## What needs to be done
Wherever the word "knowledge" occurs in the lines below, copy the whole line.

(Edit difference data)
---+---

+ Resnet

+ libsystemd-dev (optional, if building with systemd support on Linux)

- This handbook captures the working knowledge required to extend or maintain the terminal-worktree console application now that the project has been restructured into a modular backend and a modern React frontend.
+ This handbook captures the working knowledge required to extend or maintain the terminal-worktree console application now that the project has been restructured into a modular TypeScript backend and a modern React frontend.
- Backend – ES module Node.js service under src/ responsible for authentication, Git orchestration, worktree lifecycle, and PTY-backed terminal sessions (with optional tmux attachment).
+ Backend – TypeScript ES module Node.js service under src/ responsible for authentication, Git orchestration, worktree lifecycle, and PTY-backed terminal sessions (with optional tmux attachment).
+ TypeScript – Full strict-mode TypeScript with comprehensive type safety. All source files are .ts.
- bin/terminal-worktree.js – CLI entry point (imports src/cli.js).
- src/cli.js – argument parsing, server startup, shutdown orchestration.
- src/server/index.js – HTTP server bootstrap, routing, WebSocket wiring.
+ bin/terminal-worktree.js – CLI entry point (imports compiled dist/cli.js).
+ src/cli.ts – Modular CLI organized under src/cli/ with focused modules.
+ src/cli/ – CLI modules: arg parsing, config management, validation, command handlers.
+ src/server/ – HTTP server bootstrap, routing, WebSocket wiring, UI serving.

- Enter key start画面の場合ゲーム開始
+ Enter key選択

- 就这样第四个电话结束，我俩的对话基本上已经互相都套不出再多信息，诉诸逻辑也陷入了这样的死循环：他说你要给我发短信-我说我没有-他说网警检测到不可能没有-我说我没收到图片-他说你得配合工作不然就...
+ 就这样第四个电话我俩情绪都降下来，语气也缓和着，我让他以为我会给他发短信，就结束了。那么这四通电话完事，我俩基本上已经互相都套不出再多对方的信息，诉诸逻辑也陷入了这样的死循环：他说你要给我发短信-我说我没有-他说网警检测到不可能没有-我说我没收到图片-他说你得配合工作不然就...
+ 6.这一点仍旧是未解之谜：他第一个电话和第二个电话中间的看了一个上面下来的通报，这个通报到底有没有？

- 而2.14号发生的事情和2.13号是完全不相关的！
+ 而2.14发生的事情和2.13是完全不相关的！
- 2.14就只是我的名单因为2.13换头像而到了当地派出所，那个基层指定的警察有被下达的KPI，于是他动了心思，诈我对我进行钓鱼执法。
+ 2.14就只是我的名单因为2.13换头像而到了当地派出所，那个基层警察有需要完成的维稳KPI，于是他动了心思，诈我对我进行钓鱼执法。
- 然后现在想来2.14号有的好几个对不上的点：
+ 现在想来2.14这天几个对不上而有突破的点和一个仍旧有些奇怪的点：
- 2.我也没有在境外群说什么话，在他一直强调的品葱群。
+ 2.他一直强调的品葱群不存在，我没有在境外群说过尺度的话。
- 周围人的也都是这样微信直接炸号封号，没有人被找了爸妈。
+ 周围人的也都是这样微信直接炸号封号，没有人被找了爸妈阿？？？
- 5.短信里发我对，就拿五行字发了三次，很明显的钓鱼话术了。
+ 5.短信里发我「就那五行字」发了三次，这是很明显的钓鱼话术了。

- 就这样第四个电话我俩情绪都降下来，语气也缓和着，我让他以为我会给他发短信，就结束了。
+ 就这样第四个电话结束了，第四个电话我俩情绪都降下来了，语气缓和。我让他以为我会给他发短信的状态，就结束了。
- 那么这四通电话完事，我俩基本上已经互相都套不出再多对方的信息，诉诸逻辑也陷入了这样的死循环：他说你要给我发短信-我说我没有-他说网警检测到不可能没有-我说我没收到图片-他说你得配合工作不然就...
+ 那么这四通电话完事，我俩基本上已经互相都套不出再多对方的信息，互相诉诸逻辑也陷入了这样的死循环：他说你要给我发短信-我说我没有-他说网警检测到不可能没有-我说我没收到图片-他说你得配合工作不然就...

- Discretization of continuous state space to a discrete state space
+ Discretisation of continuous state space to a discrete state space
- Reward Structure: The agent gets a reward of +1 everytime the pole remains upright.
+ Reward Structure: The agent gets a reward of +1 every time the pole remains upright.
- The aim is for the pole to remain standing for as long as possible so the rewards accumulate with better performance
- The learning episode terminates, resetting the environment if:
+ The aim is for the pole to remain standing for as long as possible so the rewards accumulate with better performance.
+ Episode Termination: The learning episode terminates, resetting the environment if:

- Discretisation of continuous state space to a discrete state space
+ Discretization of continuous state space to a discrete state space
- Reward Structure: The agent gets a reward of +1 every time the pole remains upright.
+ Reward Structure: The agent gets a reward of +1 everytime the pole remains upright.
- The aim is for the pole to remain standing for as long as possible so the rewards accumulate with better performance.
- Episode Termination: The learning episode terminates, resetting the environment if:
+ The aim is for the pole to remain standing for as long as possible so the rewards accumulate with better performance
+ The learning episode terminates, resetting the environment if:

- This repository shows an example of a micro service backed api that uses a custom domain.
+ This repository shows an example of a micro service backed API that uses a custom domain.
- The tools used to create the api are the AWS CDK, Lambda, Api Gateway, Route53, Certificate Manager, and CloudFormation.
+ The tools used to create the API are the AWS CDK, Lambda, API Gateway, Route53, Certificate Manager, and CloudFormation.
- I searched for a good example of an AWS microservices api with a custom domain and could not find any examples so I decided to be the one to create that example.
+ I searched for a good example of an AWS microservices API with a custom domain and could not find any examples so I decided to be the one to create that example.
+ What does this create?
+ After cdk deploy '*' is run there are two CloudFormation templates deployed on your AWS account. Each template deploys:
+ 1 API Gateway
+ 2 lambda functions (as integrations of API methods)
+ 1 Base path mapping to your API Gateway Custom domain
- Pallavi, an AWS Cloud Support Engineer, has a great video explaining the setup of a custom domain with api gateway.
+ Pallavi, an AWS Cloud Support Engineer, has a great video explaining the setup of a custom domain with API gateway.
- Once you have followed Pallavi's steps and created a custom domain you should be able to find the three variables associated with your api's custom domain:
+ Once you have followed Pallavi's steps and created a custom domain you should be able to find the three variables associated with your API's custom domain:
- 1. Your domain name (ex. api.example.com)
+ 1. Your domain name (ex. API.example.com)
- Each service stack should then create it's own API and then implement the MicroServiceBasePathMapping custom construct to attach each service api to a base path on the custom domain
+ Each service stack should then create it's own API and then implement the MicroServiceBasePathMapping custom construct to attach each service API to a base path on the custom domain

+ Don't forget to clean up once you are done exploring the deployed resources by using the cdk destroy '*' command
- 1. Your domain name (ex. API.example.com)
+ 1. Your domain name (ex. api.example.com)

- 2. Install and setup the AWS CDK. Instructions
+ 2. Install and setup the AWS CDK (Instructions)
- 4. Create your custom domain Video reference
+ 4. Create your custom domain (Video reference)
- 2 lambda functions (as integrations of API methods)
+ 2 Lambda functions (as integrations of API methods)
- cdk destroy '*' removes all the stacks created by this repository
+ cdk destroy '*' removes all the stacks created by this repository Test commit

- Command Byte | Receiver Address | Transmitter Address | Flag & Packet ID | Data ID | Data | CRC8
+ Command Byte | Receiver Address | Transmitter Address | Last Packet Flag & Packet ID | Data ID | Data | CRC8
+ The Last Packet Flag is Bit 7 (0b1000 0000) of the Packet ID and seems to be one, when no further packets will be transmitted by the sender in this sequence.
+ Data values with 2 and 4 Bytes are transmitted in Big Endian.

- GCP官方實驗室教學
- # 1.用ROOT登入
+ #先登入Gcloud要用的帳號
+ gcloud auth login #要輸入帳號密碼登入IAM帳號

---+---

## Written response
- This handbook captures the working knowledge required to extend or maintain the terminal-worktree console application now that the project has been restructured into a modular backend and a modern React frontend.
+ This handbook captures the working knowledge required to extend or maintain the terminal-worktree console application now that the project has been restructured into a modular TypeScript backend and a modern React frontend.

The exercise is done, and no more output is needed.